Isocracy was an American punk rock band from the Berkeley, California-area, formed in 1986. The band was one of the key bands in the MRR/Gilman Street project. John Kiffmeyer (a.k.a. Al Sobrante), who later went on to play for Green Day, was the drummer for the band. The other members were Lenny Johnson (guitar), Martin Brohm (bass) and Jason Beebout (vocals), who went on to form Samiam.

==History==
The group recorded a 10-song 7″ EP titled Bedtime for Isocracy, released in 1988 through Lookout! Records (L005). The band was later featured on the Lookout! Records' compilation, The Thing That Ate Floyd. Additionally, Isocracy's EP tracks were re-released on (L293) Punk Rock 7″s Volume 1.
During their active years from 1986 through 1988, Isocracy was known for their wild performances where anything could happen. According to the book written about the Gilman St. Project, Isocracy was one of the main bands who brought a new sense of positive anarchy to the punk scene. During this time in the mid-1980s hardcore punk was the dominant musical style in the scene. Isocracy's live shows included playing in laundromats and covering the audience with garbage and shredded paper. In this regard, Isocracy bridged hardcore punk with performance art.
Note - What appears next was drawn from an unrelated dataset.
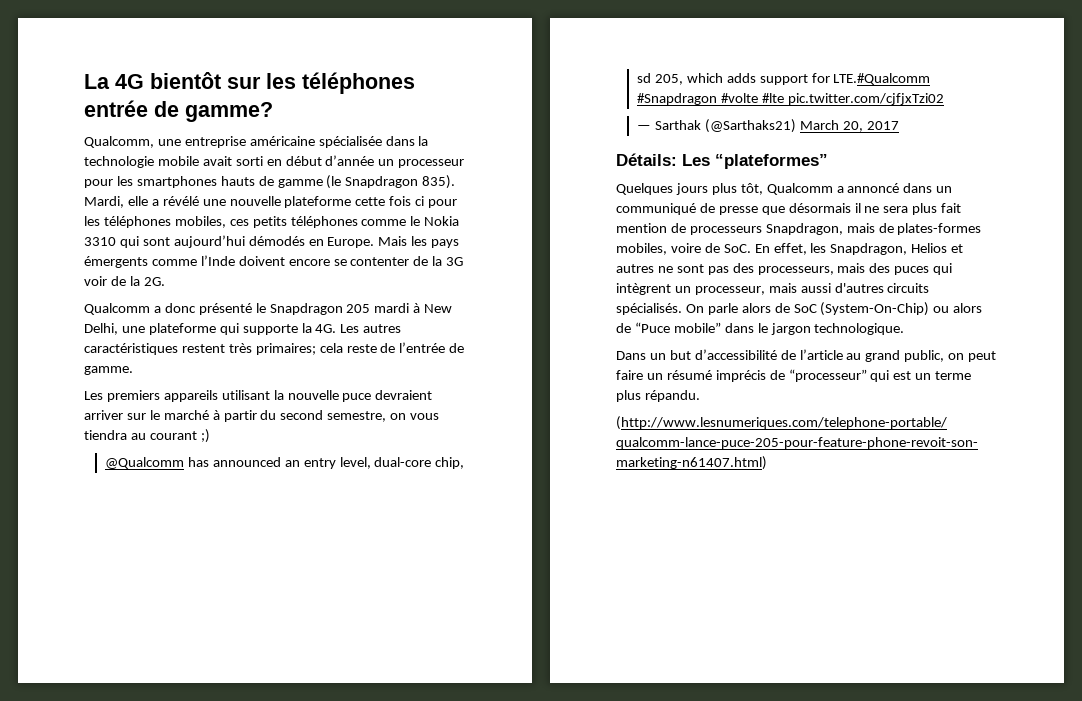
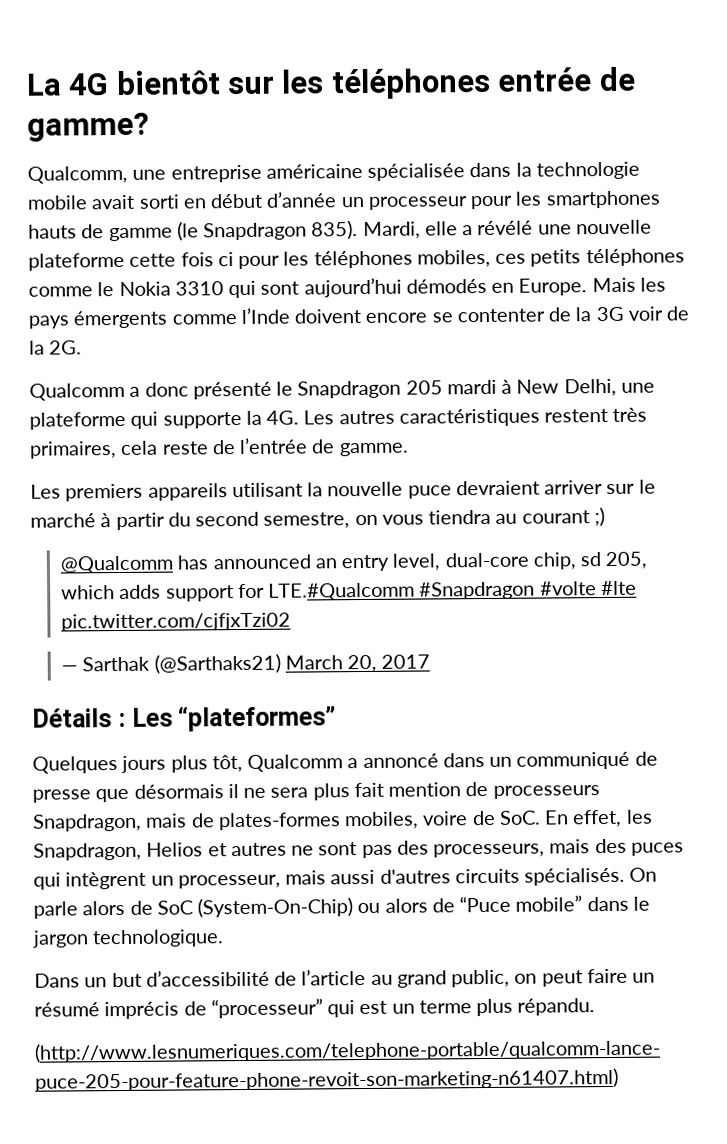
- Les autres caractéristiques restent très primaires; cela reste de l’entrée de gamme.
+ Les autres caractéristiques restent très primaires, cela reste de l’entrée de gamme.
- Détails: Les “plateformes”
+ Détails : Les “plateformes”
Green Day benefited from Sobrante's contacts he had made in the scene prior to their formation. Isocracy is featured in the Green Day-funded 2017 documentary Turn It Around: The Story of East Bay Punk.

==Discography==
===Releases===
- Bedtime for Isocracy (EP) - Lookout! Records (1988)

===Compilation appearances===
- "Fuck This" on Lethal Noise, Vol. 2 - David Hayes self-released cassette (1987)
- "Confederate Flags" and "Z.B.H.R." on Turn It Around! - Maximumrocknroll (1987)
- "Happy Now" on The Thing That Ate Floyd - Lookout (1988)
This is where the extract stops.